** Opening INPUT block **

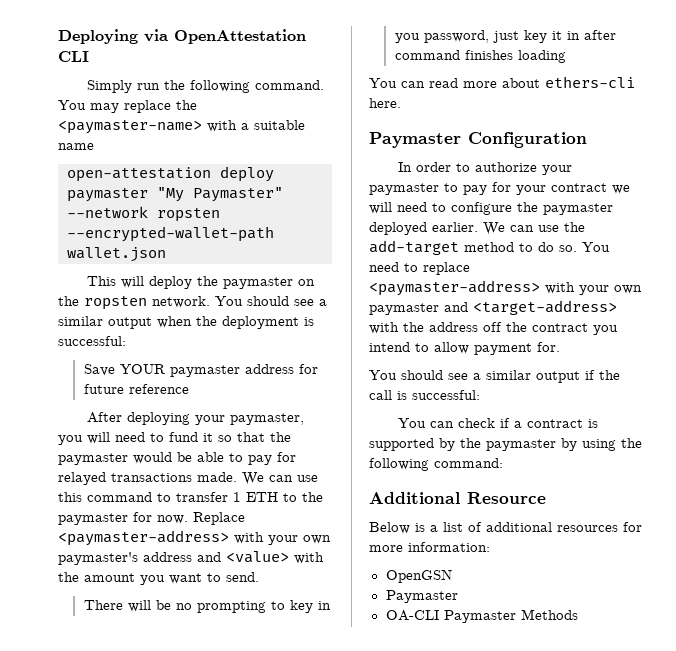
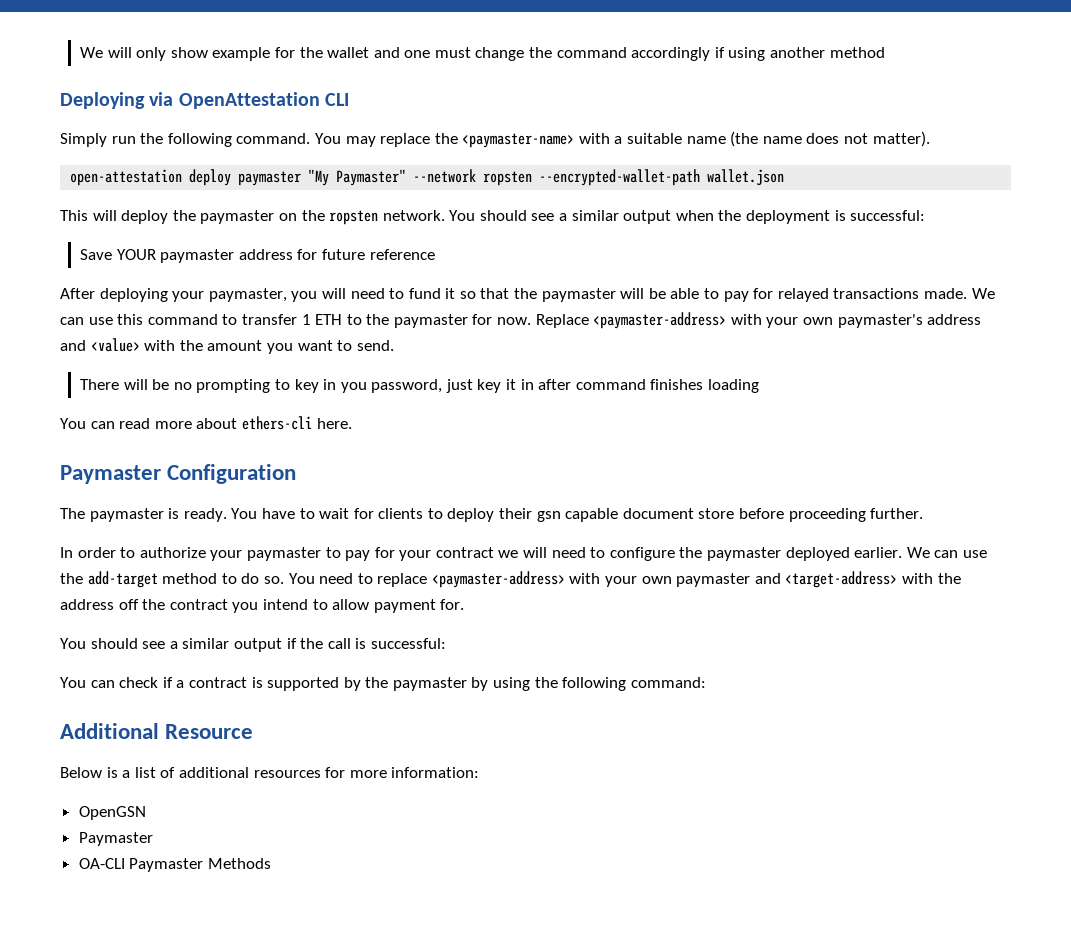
+ We will only show example for the wallet and one must change the command accordingly if using another method
- You may replace the <paymaster-name> with a suitable name
+ You may replace the <paymaster-name> with a suitable name (the name does not matter).
- After deploying your paymaster, you will need to fund it so that the paymaster would be able to pay for relayed transactions made.
+ After deploying your paymaster, you will need to fund it so that the paymaster will be able to pay for relayed transactions made.
+ The paymaster is ready. You have to wait for clients to deploy their gsn capable document store before proceeding further.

** Closing INPUT block **

Line by line and exactly, write out the material above. Skip the pictures.

+ We will only show example for the wallet and one must change the command accordingly if using another method
- You may replace the <paymaster-name> with a suitable name
+ You may replace the <paymaster-name> with a suitable name (the name does not matter).
- After deploying your paymaster, you will need to fund it so that the paymaster would be able to pay for relayed transactions made.
+ After deploying your paymaster, you will need to fund it so that the paymaster will be able to pay for relayed transactions made.
+ The paymaster is ready. You have to wait for clients to deploy their gsn capable document store before proceeding further.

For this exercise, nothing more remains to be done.